Extracting Features from Multiple Audio Channels with Kaldi

Extracting Features from Multiple Audio Channels with Kaldi

In automatic speech recognition (ASR), one widely used method combines traditional machine learning with deep learning. In ASR flows of this type, audio features are first extracted from the raw audio. Features are then passed into an acoustic model. The acoustic model is a neural net trained on transcribed data to extract phoneme probabilities from the features. A phoneme is a single, distinct vowel or consonant sound. The acoustic model produces a vector of phoneme probabilities based on both the audio data and trained knowledge of the specific language being transcribed. Finally, the phoneme probabilities are passed into a hidden Markov language model, which produces text. For more information about a higher-level view of ASR, see How to Build Domain Specific Automatic Speech Recognition Models on GPUs.

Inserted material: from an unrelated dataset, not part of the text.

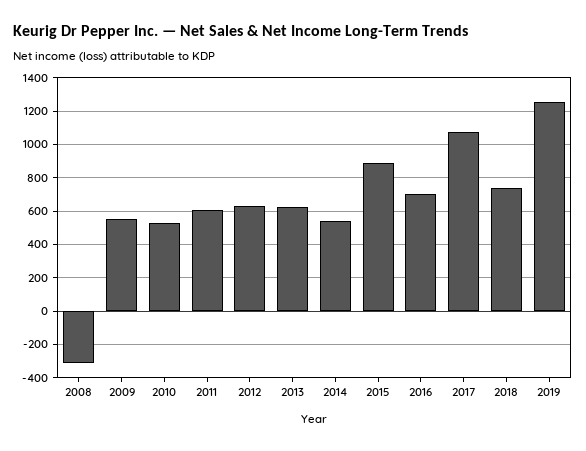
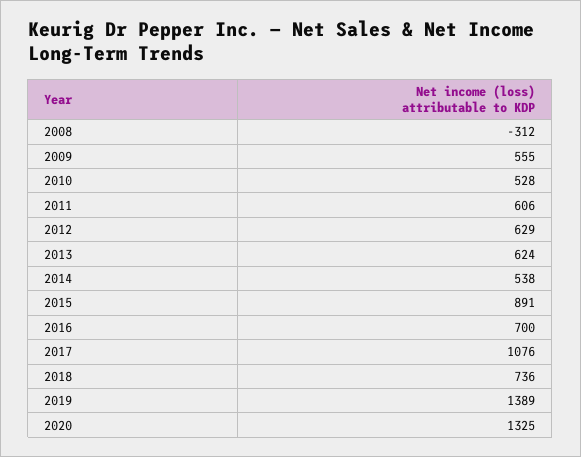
2019: 1250 -> 1389
2020: none -> 1325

This post describes improvements to the C API for GPU-accelerated feature extraction routines in an ASR package called Kaldi. For more information about making use of GPUs for feature extraction in Kaldi, see Integrating NVIDIA Triton Inference Server with Kaldi ASR.

ASR methods

This post focuses on recent improvements to the first feature extraction step using NVIDIA GPUs. Most methods of feature extraction involve a Fourier transform on many short windows of raw audio to determine the frequency content of these windows. These windows are typically 10-30 milliseconds in length and are called frames. Operations on the frequency spectrum of each frame produce between 10 and 50 features for that frame. The specific operations used to transform the frequency spectrum into features depend on the type of feature extraction and the options selected. Two common feature extraction methods are Mel-frequency cepstral coefficients (MFCC) and filter banks

It is often useful in feature extraction to adjust the parameters for the characteristics of individual speakers. Many successful ASR packages use i-vectors both to recognize speakers and to adjust for the pitch, tone, and accent of individuals and the background environment. In feature extraction, speaker characteristics can be either predetermined and passed into the extractor or, more commonly, computed and applied on the fly as features are extracted. In this method, as audio data are processed, the speaker characteristics are refined and immediately applied to the remaining audio.

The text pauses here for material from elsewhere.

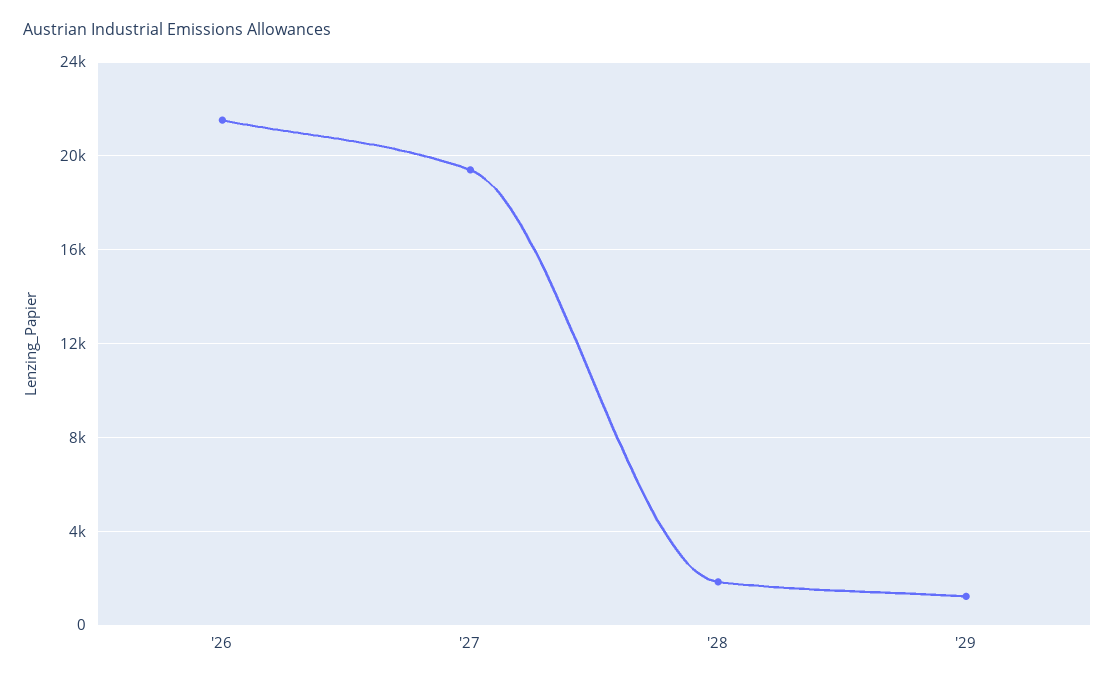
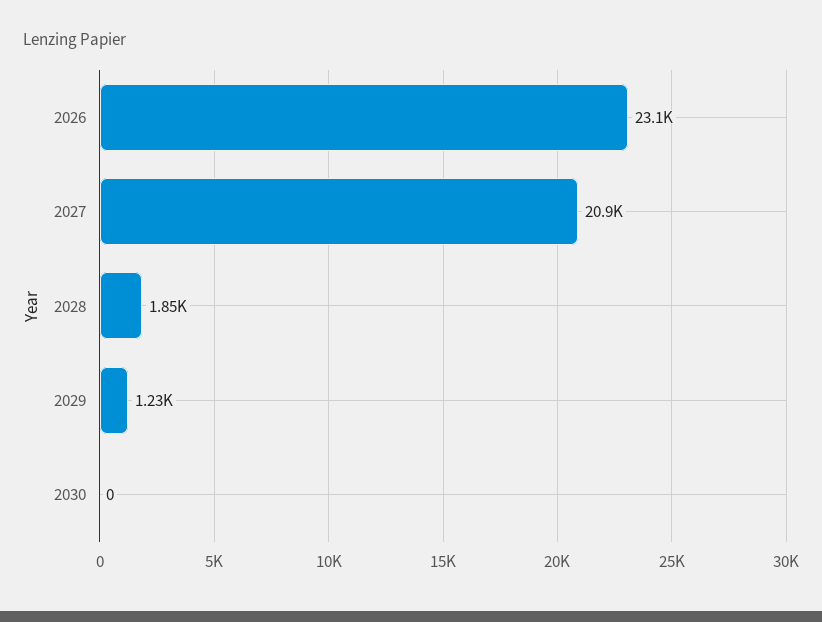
'26: 21500 -> 23100
'27: 19500 -> 20900
2030: none -> 0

Figure 1 shows that the first step in feature extraction is determination of the base features. Kaldi currently supports GPU feature extraction for either MFCC or filter banks. Following that step, the features can be optionally corrected based on i-vector data or by a cepstral mean and variance normalization (CMVN), which reduces distortion by ensuring each of the individual features have similar statistical characteristics. Both i-vector correction and CMVN are optional.

Figure 1. Kaldi feature extraction flow.

GPU feature extraction with Kaldi

Some of the challenges for GPU feature extraction are described in the recent GTC session, Speech Recognition Using the GPU Accelerated Kaldi Framework

This post highlights some of the features of GPU feature extraction in the open-source Kaldi-ASR package and can help you to set up Kaldi-ASR to make use of your NVIDIA GPUs. The focus of this post is on inference and we do not spend much time discussing ASR model training. However, because feature extraction is not typically trained and is only used to prepare data for the neural network, the feature extraction step for model training is similar.

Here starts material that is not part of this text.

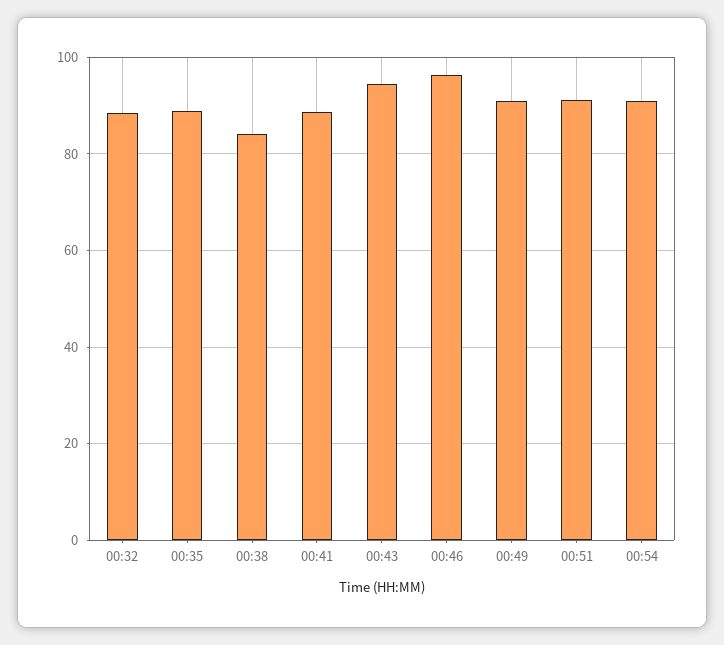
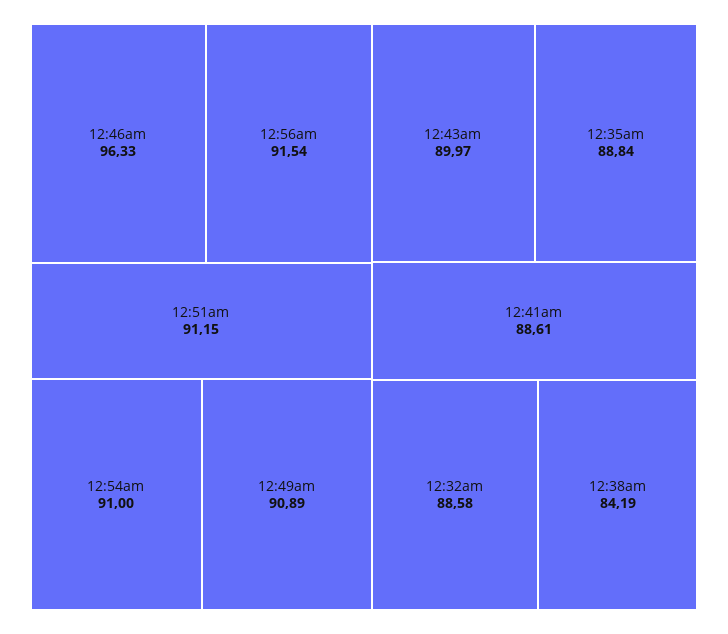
00:43: 94 -> 89.97
12:56am: none -> 91.54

The Kaldi-ASR package can be downloaded from the kaldi-asr/kaldi GitHub repo. For more information about using the Kaldi Docker container on NGC, see GPU-Accelerated Speech to Text with Kaldi: A Tutorial on Getting Started. To date, GPU processing is supported for MFCC, filter banks, CMVN, and i-vector extraction.

Batched online feature extraction

Previously, GPU feature extraction in Kaldi involved using the whole GPU to process a single audio file from raw audio to transcribed text. All the audio had to be present as feature extraction began. Kaldi has been recently modified to extract features from a few seconds of audio from several hundred channels at the same time. This improves the practicality of Kaldi in two significant ways:

  • First, the latency is much improved, especially when real-time audio from multiple sources as processing can begin as soon as audio data is available.
  • Second, the throughput of Kaldi is improved due to greater parallelism exposed to the GPU kernels.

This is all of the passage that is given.